(Beginning of EXERCISE DATA)
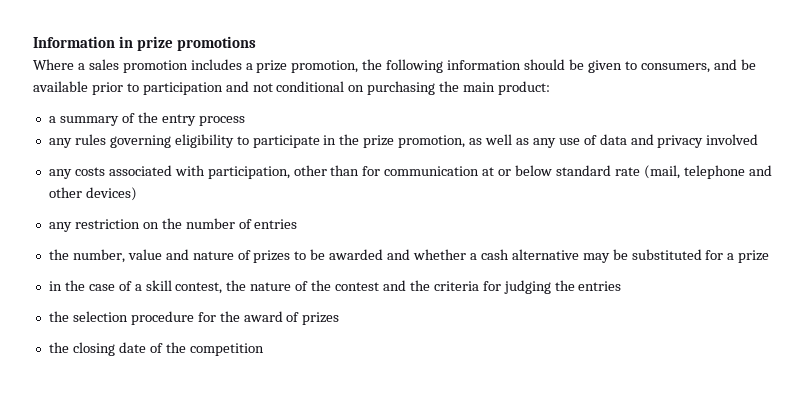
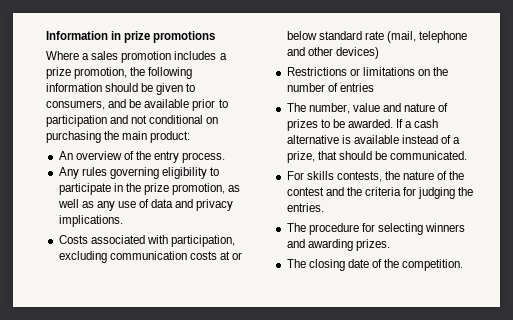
- a summary of the entry process
- any rules governing eligibility to participate in the prize promotion, as well as any use of data and privacy involved
- any costs associated with participation, other than for communication at or below standard rate (mail, telephone and other devices)
+ An overview of the entry process.
+ Any rules governing eligibility to participate in the prize promotion, as well as any use of data and privacy implications.
+ Costs associated with participation, excluding communication costs at or below standard rate (mail, telephone and other devices)
- any restriction on the number of entries
+ Restrictions or limitations on the number of entries
- the number, value and nature of prizes to be awarded and whether a cash alternative may be substituted for a prize
- in the case of a skill contest, the nature of the contest and the criteria for judging the entries
- the selection procedure for the award of prizes
- the closing date of the competition
+ The number, value and nature of prizes to be awarded. If a cash alternative is available instead of a prize, that should be communicated.
+ For skills contests, the nature of the contest and the criteria for judging the entries.
+ The procedure for selecting winners and awarding prizes.
+ The closing date of the competition.

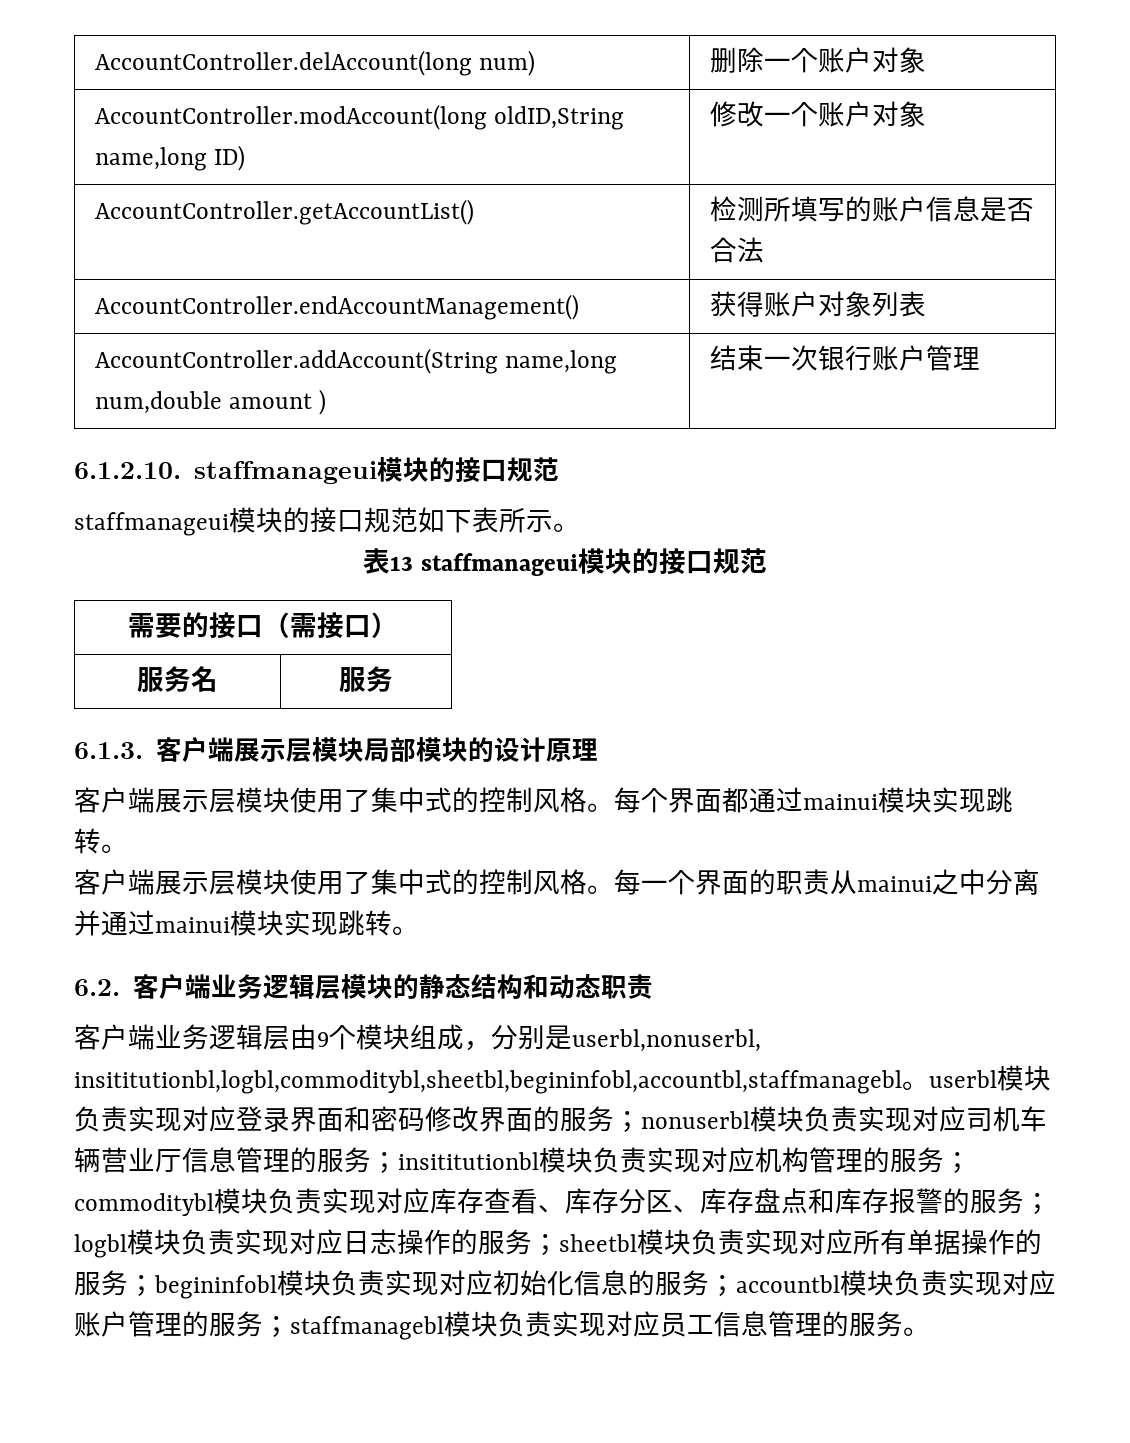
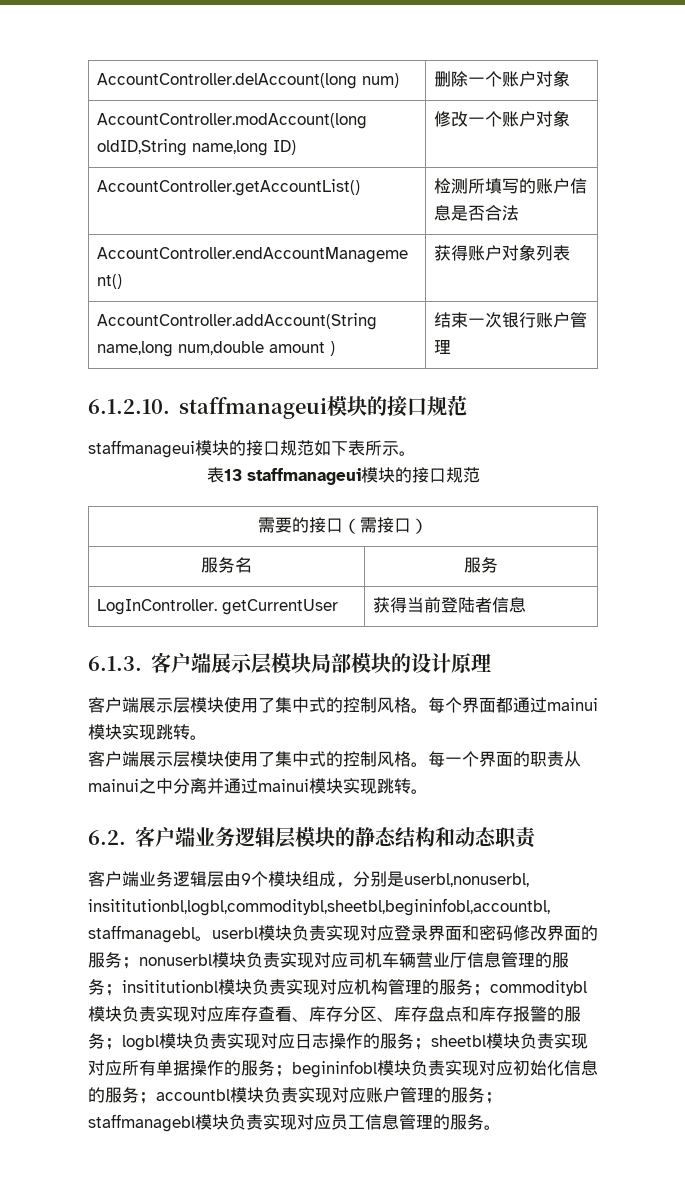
+ LogInController. getCurrentUser | 获得当前登陆者信息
(End of EXERCISE DATA)
▶ _PROBLEM STATEMENT_: Copy all lines from the data above that contain the word "judging".

▶ _FINISHED TASK_:
- in the case of a skill contest, the nature of the contest and the criteria for judging the entries
+ For skills contests, the nature of the contest and the criteria for judging the entries.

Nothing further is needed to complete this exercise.